Can you believe it’s been 4 months and 20 days since I last featured a truck driving song? And how perfect is it that Lonnie Mack once wrote and sang a truck driving song for 1971 Elektra album, The Hills Of Indiana?
“Asphalt Outlaw Hero“
Lonnie Mack (1971)
Don Nix – who also wrote “Oh What a Mighty Time” for The New Riders of the Purple Sage, with Sly Stone & Jerry Garcia (previously celebrated here) – co-wrote “Asphalt Outlaw Hero” with Lonnie Mack.

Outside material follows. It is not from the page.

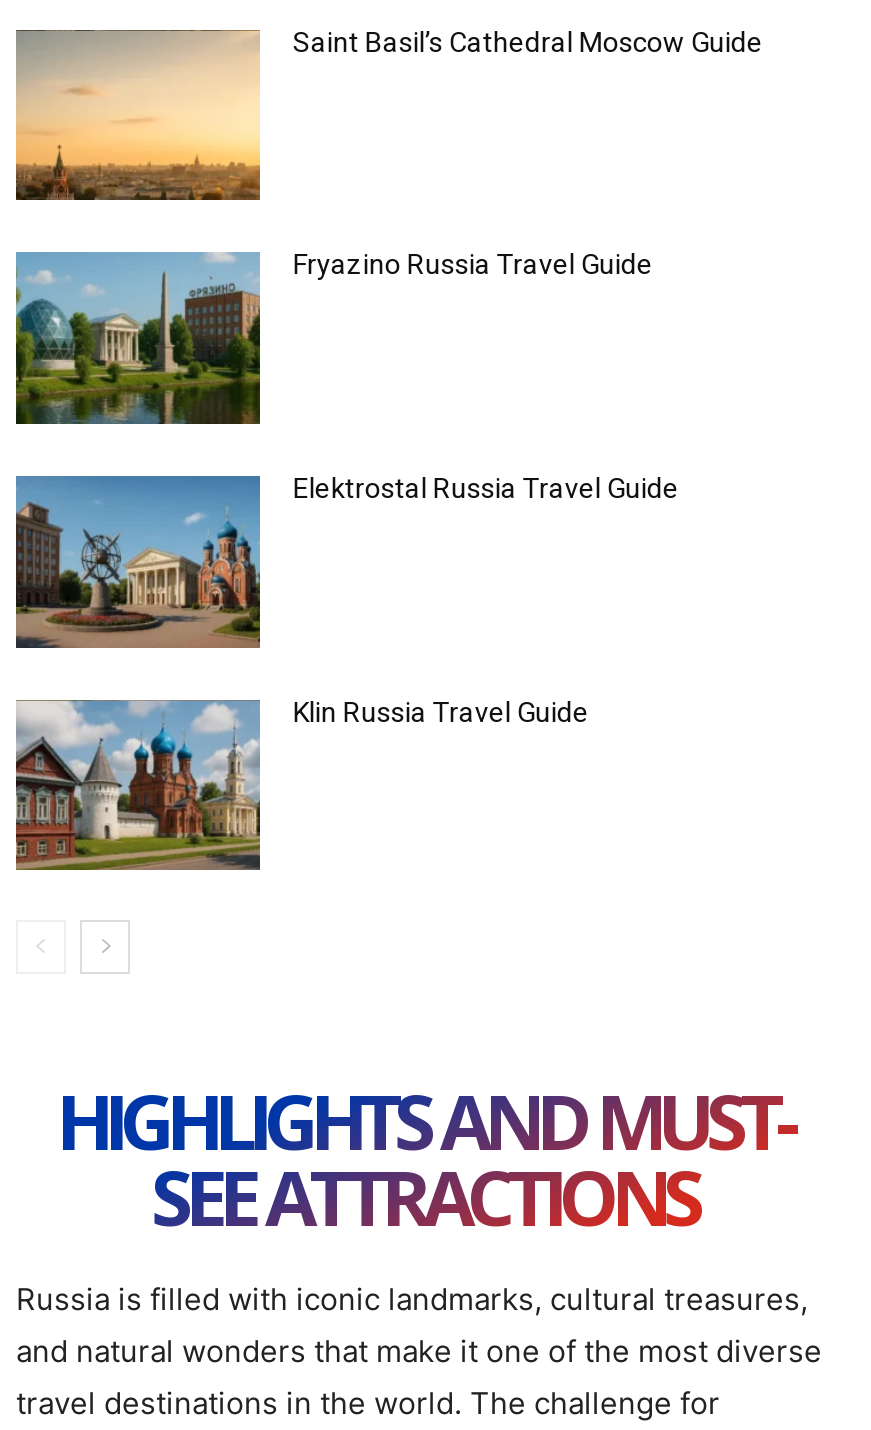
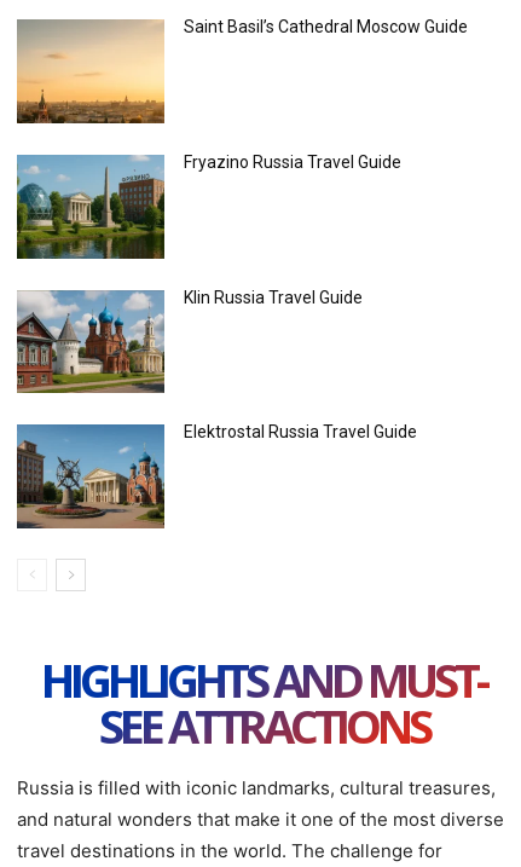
moved [16,472,679,648] -> [16,422,418,530]: [image] | Elektrostal Russia Travel Guide
moved [12,695,589,872] -> [15,288,363,394]: [image] | Klin Russia Travel Guide

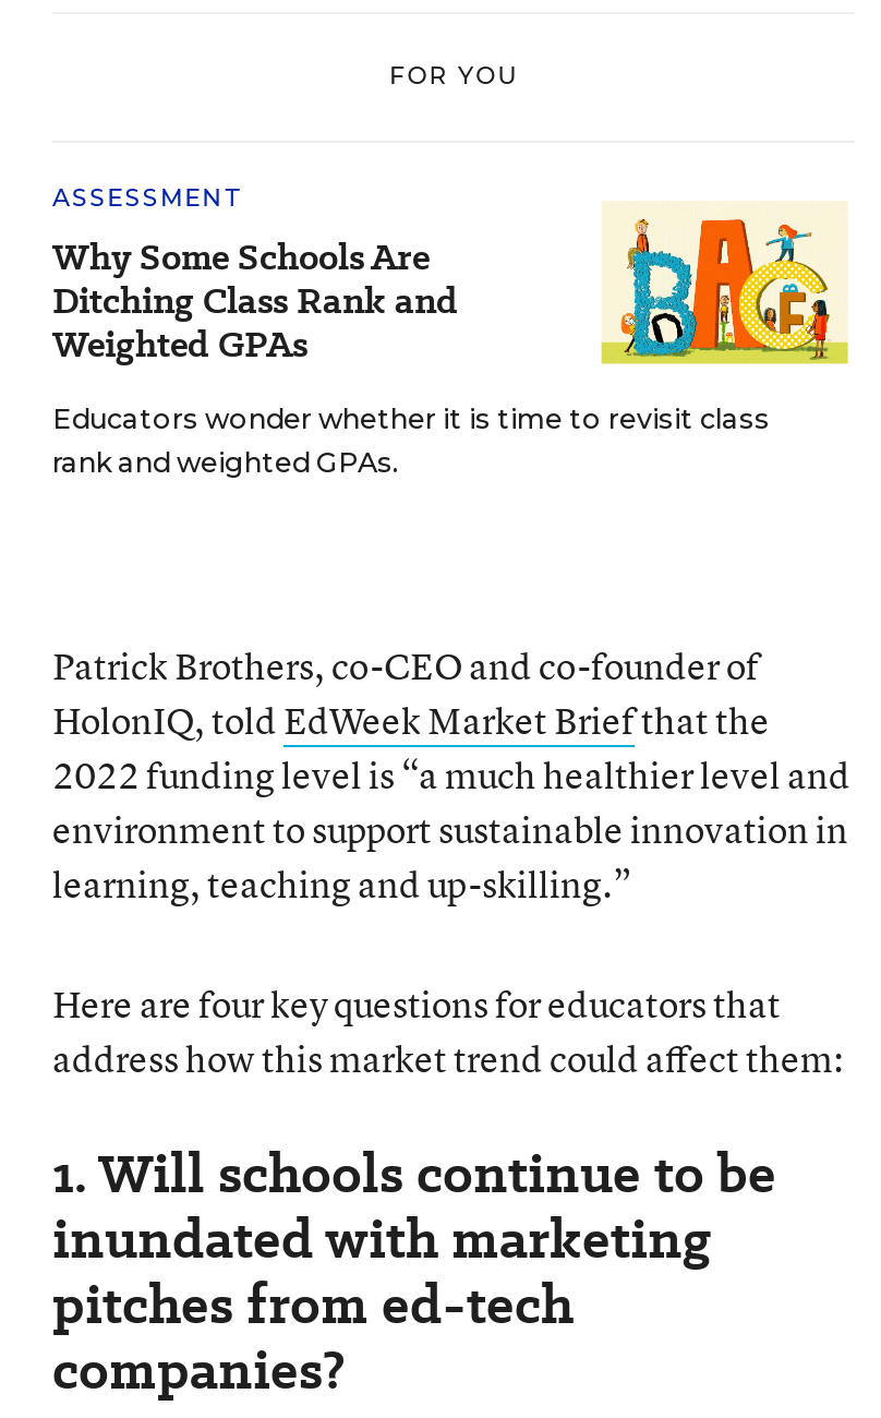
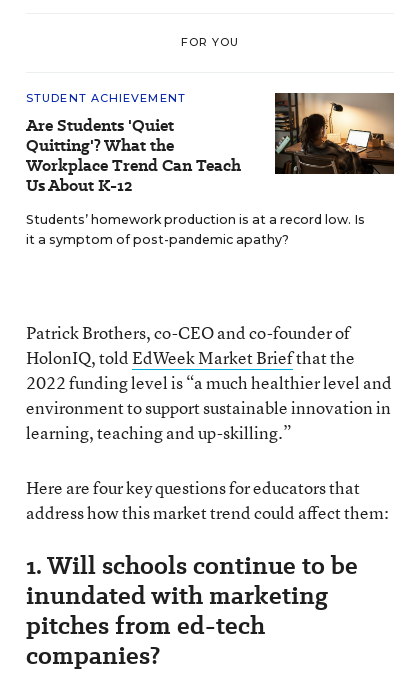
[52,182,458,369] ASSESSMENT | Why Some Schools Are | Ditching Class Rank and | Weighted GPAs -> [26,91,241,197] STUDENT ACHIEVEMENT | Are Students 'Quiet | Quitting'? What the | Workplace Trend Can Teach | Us About K-12
[52,187,855,478] [image] | Educators wonder whether it is time to revisit class | rank and weighted GPAs. -> [26,92,395,247] [image] | Students’ homework production is at a record low. Is | it a symptom of post-pandemic apathy?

Acoustic & Electric Guitar – Lonnie Mack
Rhythm Guitar – Wayne Perkins*
Steel Guitar – Lloyd Green
Bass – Norbert Putnam, Tim Drummond, Troy Seals & David Hood*
Drums – Kenneth Buttrey & Roger Hawkins*
Fiddle – Buddy Spicher
Baritone Saxophone – Don Nix*
Keyboards – David Briggs & Barry Beckett*
Lead Vocals – Lonnie Mack & Don Nix
Choir – Mt. Zion Singers
Producer – Lonnie Mack & Russ Miller
Arranger – Norbert Putnam
Engineer – Brian Ross-Myring, Gene Eichelberger & Marlin Greene*
* designates personnel on “Asphalt Outlaw Hero”
“Asphalt Outlaw Hero” & “All Good Things Will Come to Pass” recorded at Muscle Shoals Sound Studio — all others at Quadrafonic Sound Studios in Nashville, Tennessee. Elektra would issue a promo 7-inch of “Lay It Down” in 1971 but no actual singles.
Billboard‘s review of The Hills Of Indiana in its September 25, 1971 edition:
Memphis, now Nashville. Lonnie Mack bids for a chart comeback with still another fine LP country-soul and pop-gospel. Mack is dedicated, often moving and brilliant, yet “undiscovered” by a pop public that would tune in fast if they could hear Mack soul away on ‘Rings,’ Dylan’s ‘The Man in Me’ and ‘All Good Things Will Come to Pass.’ Buttrey, Briggs and Putnam back Mack for an honest shot at popular exposure.
Mojo would include The Hills Of Indiana in its list of 60 Greatest Elektra Albums in the magazine’s November, 2010 issue — along with Don Nix’s Living By The Days, also from 1971.